A COUNTRY YOU CAN LEAVE

by Asale Angel-Ajani

Pub Date: Feb. 21st, 2023
ISBN: 978-0-374-60405-9
Publisher: MCD/Farrar, Straus and Giroux

A Black, biracial teen and her Russian mother navigate their tumultuous relationship in a California desert trailer park.

She’s Black and her mother is Russian, and the gulf between them is as wide, hot, and seemingly impenetrable as the Mojave Desert, but 16-year-old Lara Montoya-Borislava knows what people expect of her: “Girls like me end up being girls like my mother.” Lara is not much like Yevgenia, she doesn’t think, but the circumstances of their lives keep throwing them up against each other, testing that theory and fraying the rough edges of their relationship. A peripatetic life of poverty as Yevgenia moves from one man to the next has landed them in the blast furnace of the Oasis Mobile Estates, a trailer park in the California desert, where Lara begins to confront the question of whether she will follow her mother’s scorched-earth path.
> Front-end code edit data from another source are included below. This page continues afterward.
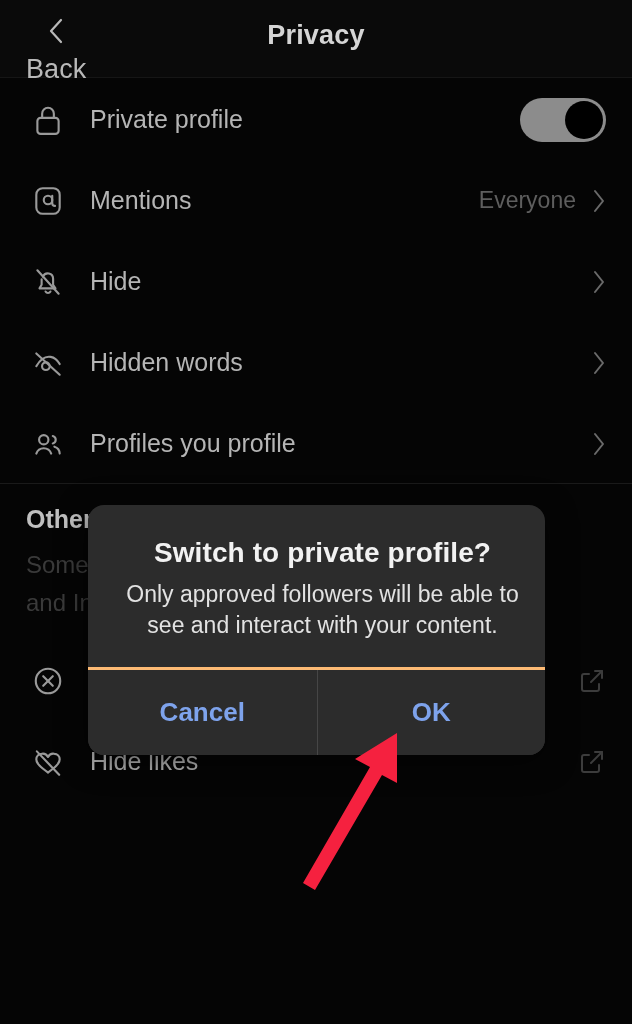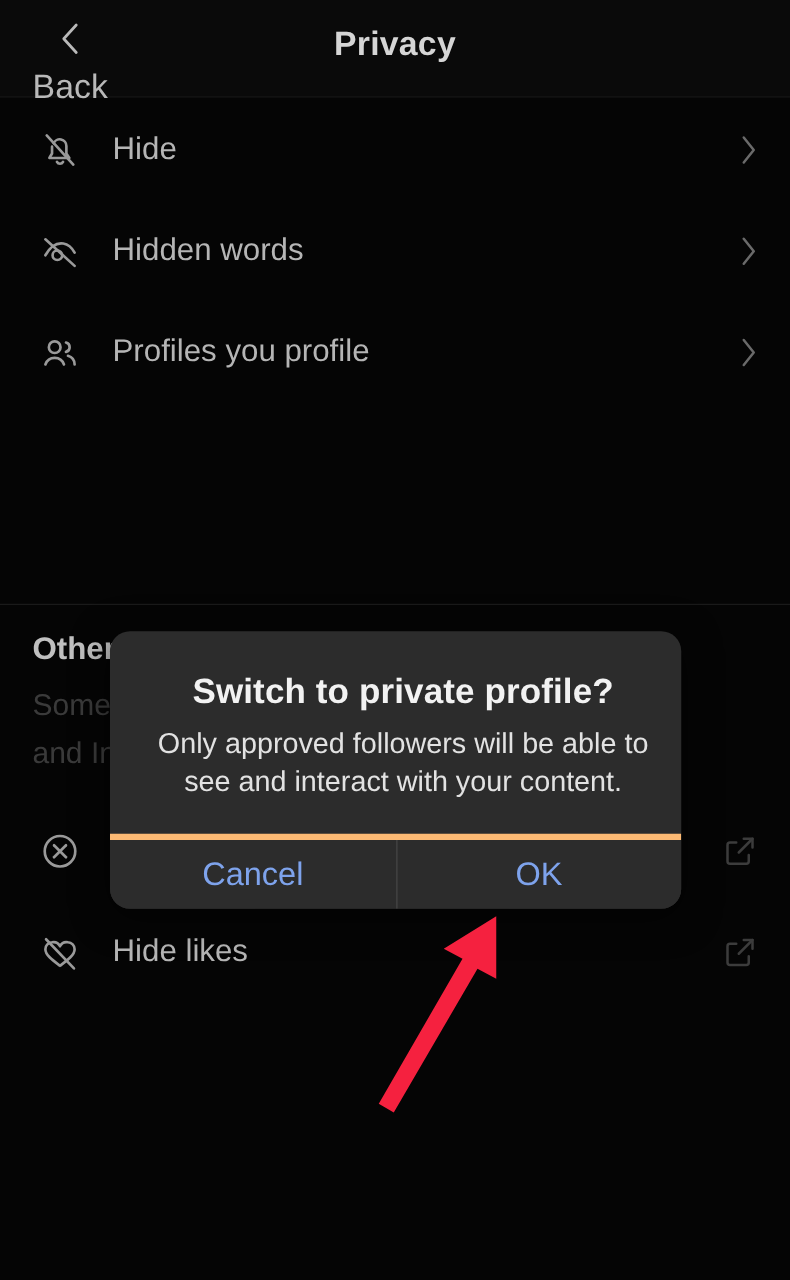"Private profile" div.row { html: none -> <div> <span> <svg> <rect></rect> <path></path> </svg> </span> <span>Private profile</span> <span> <span></span> </span> </div> }
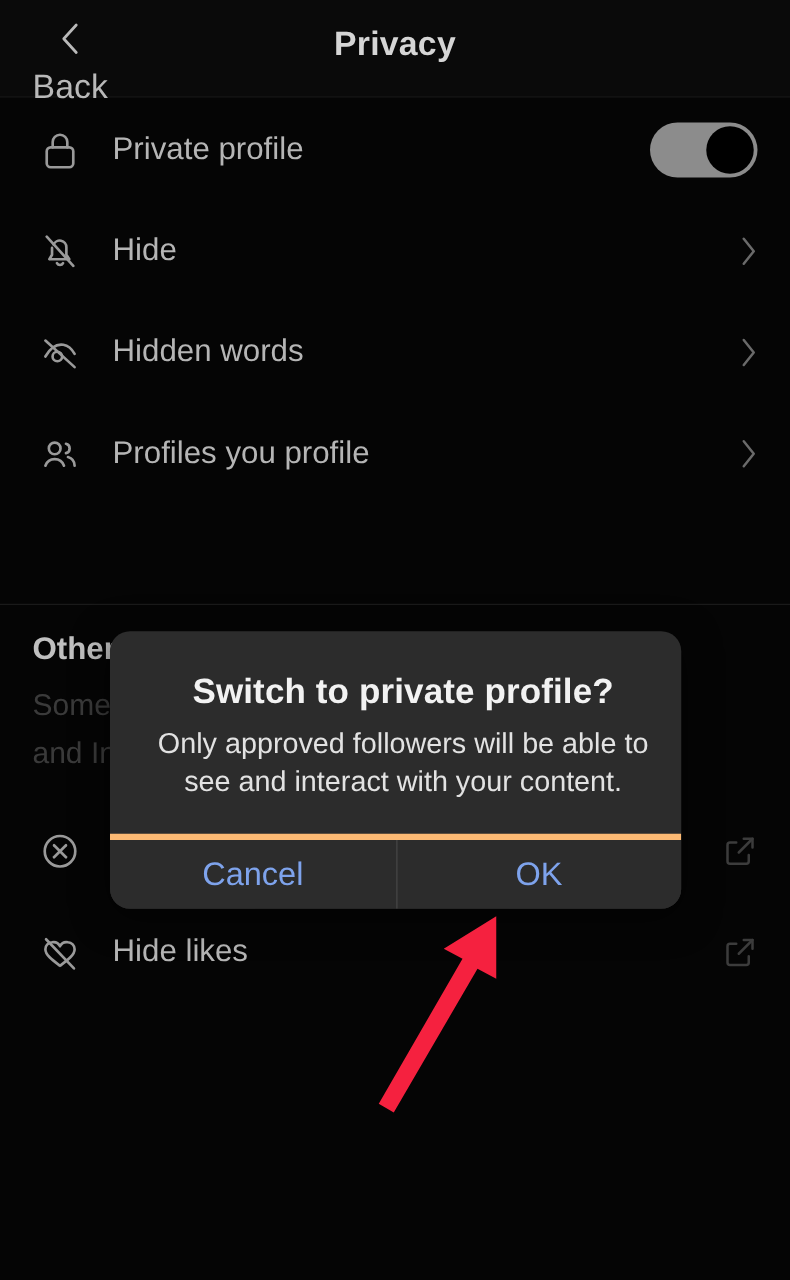"Mentions" div.row { html: none -> <div> <span> <svg> <rect></rect> <circle></circle> <path></path> </svg> </span> <span>Mentions</span> <span>Everyone</span> <span> <svg> <polyline></polyline> </svg> </span> </div> }
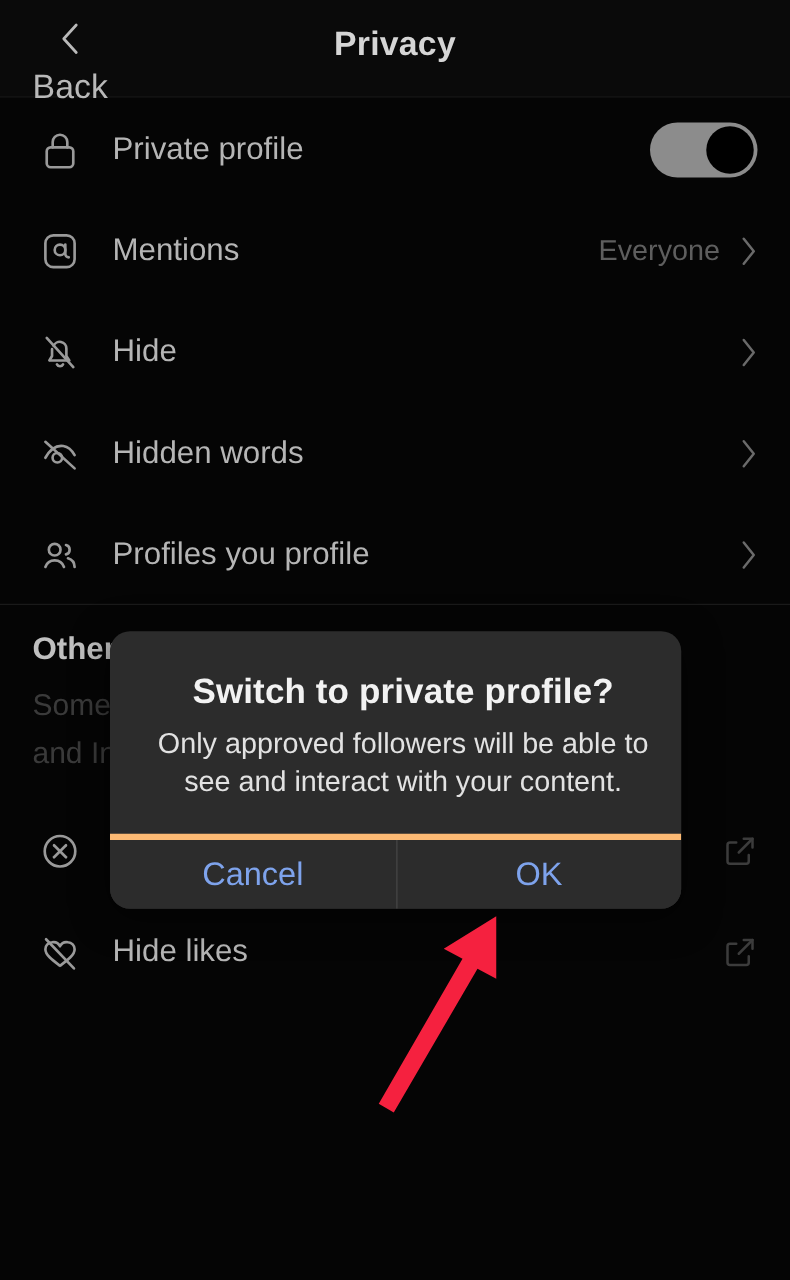"Cancel" .dialog-actions { border-top: 5px solid #fdba74 -> 3px solid #fdba74; font-weight: none -> bold; height: 60px -> 88px }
The focus of this sharp, observant debut novel, which deftly blends humor and hard truths while examining economic inequities and the emotional toll they take, is the fraught mother-daughter connection, the push and pull between Yevgenia, who spouts grand ideas about love, men, and casual sex, and Lara, who is taking her first real steps toward adulthood. The women clash on many fronts, Yevgenia arguing that class divisions loom larger in America than racial divides, while Lara bears the brunt of casual racism. When Lara finds herself attracted to a handsome older neighbor, their battles escalate. On occasion Yevgenia seems too colorful to be true—writing down life lessons in a book for the daughter she periodically abandons seems out of character for her, as do her frequent taunts about her daughter’s sexual inexperience—and a side plot about Lara’s quickly abandoned search for her Cuban father feels superfluous. But Angel-Ajani makes you care about Lara’s tentative steps to a hard-won freedom.

Sharp observations and insights about a stormy mother-daughter bond and a bracing examination of poverty in America.